Les funérailles de la reine Nam Phuong eurent lieu à l'église de Chabrignac, en présence de tous les villageois qui l'admiraient. Ses fils et ses filles étaient tous venus pleurer leur mère, mais son mari Bao Dai était introuvable. ElleElle fut enterrée juste à côté du tombeau de la famille du comte de La Besse. La comtesse était la princesse Nhu Ly (fille du roi Ham Nghi). Lorsqu'elle apprit la nouvelle, elle dit avec tristesse : « Nous avons vécu côte à côte pendant cinq ans, sans jamais nous connaître. Ce n'est qu'au décès de notre neveu Nam Phuong que nous l'avons su. Quel dommage. »
Le tombeau de la dernière reine de la dynastie Nguyen est simple.
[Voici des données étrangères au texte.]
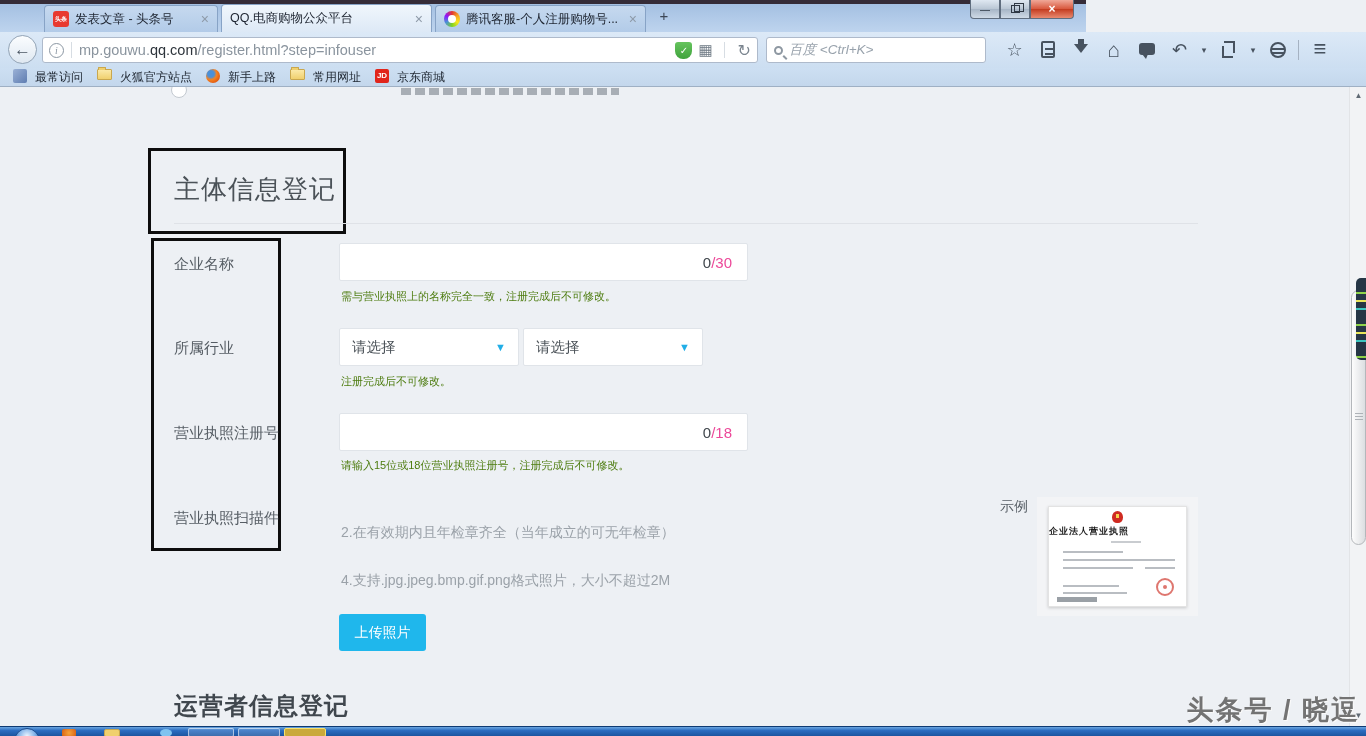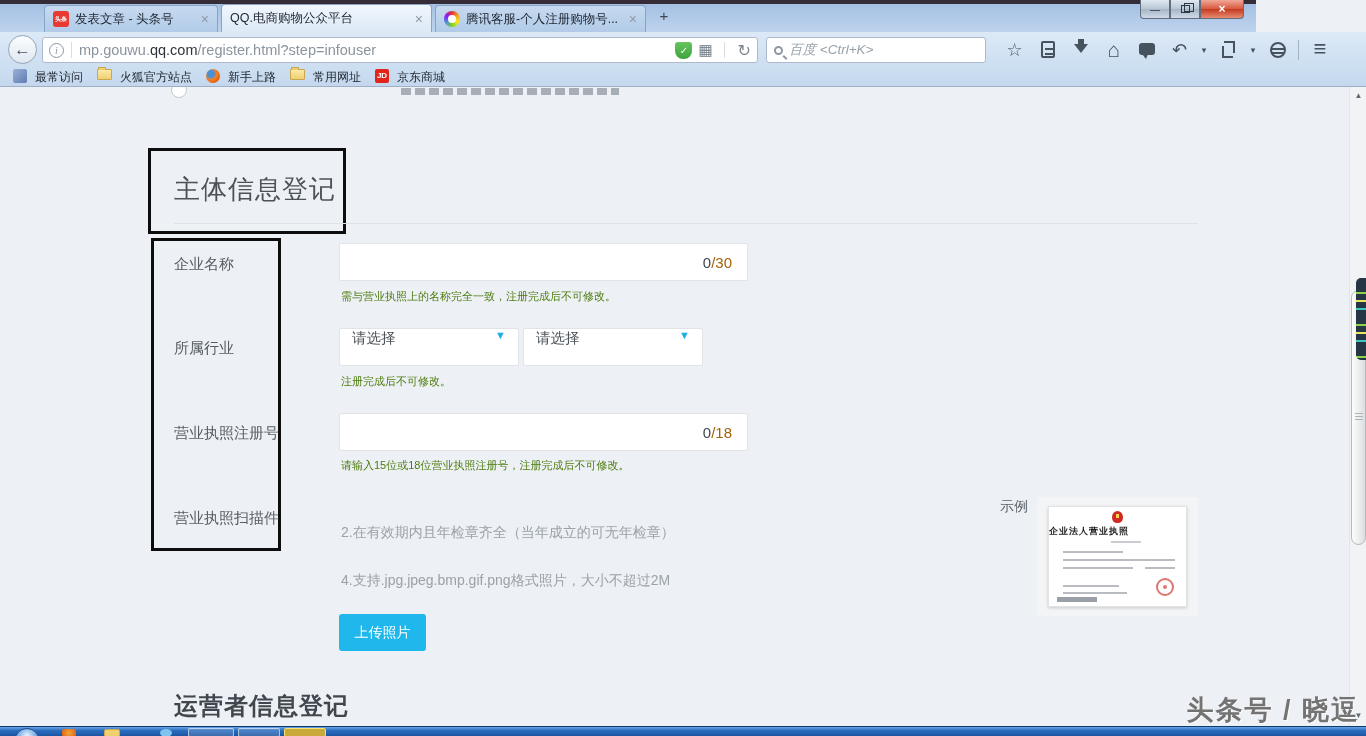"发表文章 - 头条号" #tabbar { width: 1256px -> 1086px }
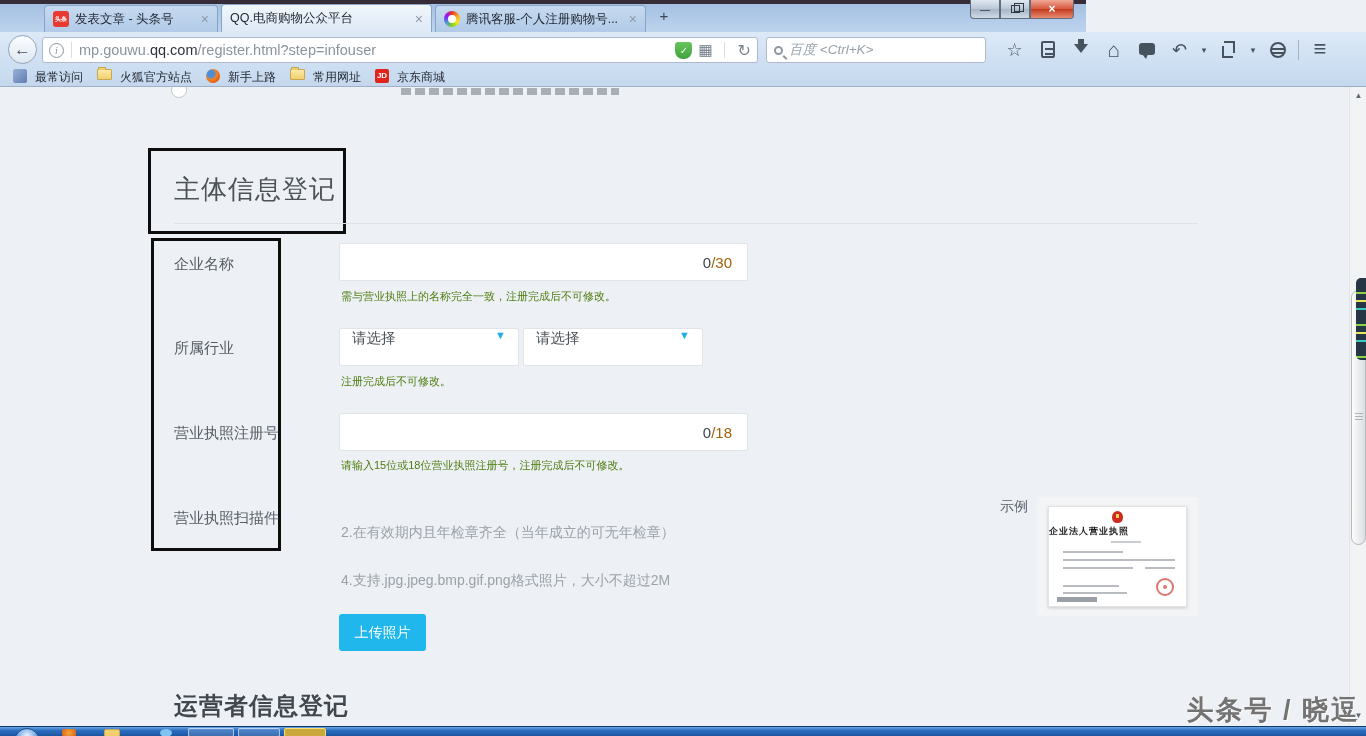"/30" .cnt-max { color: #a16207 -> #ec4899 }
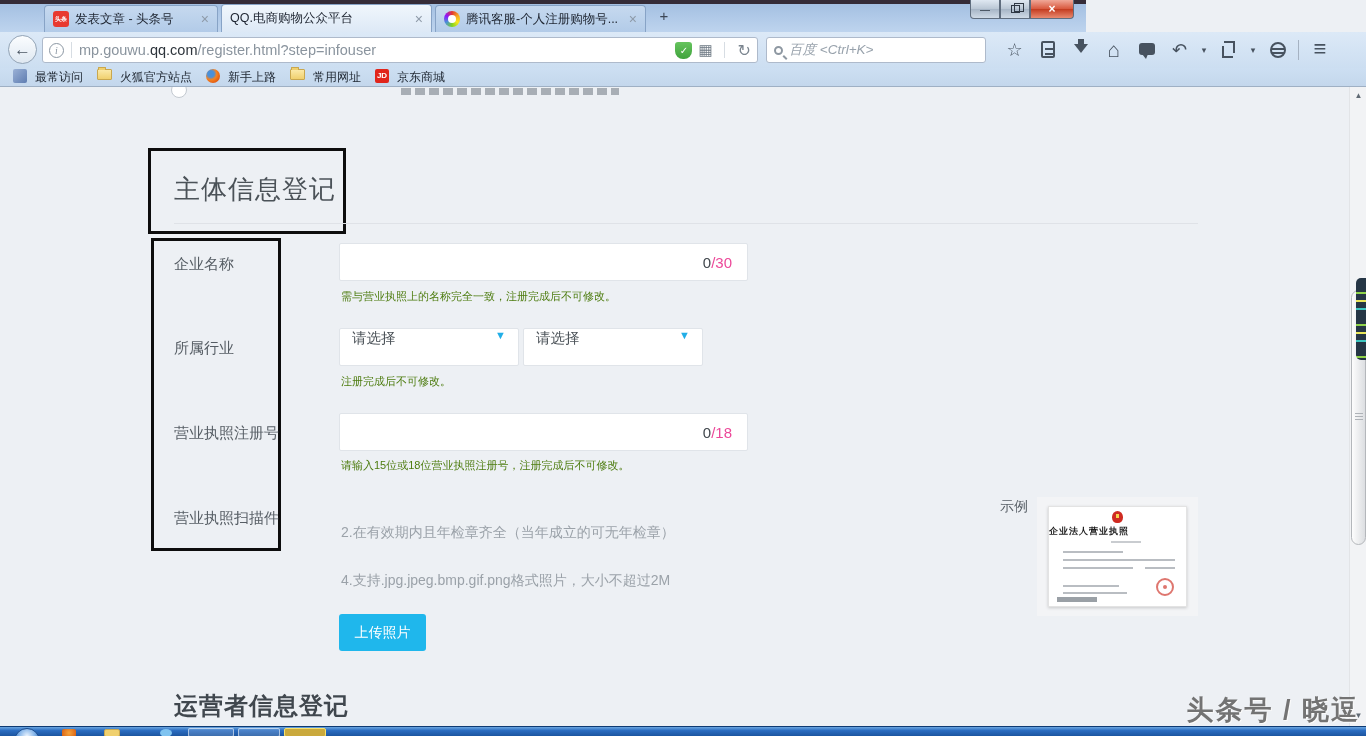"请选择" .fselect { align-items: flex-start -> center }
Sur la stèle de pierre est inscrit en caractères chinois « Dai Nam Nam Phuong Hoang Hau Chi Lang », et au dos en français : « C'est le lieu de repos de la reine d'An Nam, de son nom de jeune fille Maria Theresa Nguyen Huu Thi Lan ». Selon M. Nguyen Dac Xuan, par amour pour elle, on l'a enterrée avec des bijoux précieux. Mais cela a eu de graves conséquences, car des voleurs l'ont déterrée à maintes reprises pour trouver de l'or.
Les villageois de Chabrignac considèrent le tombeau de la reine Nam Phuong comme l'un des trois précieux patrimoines du village.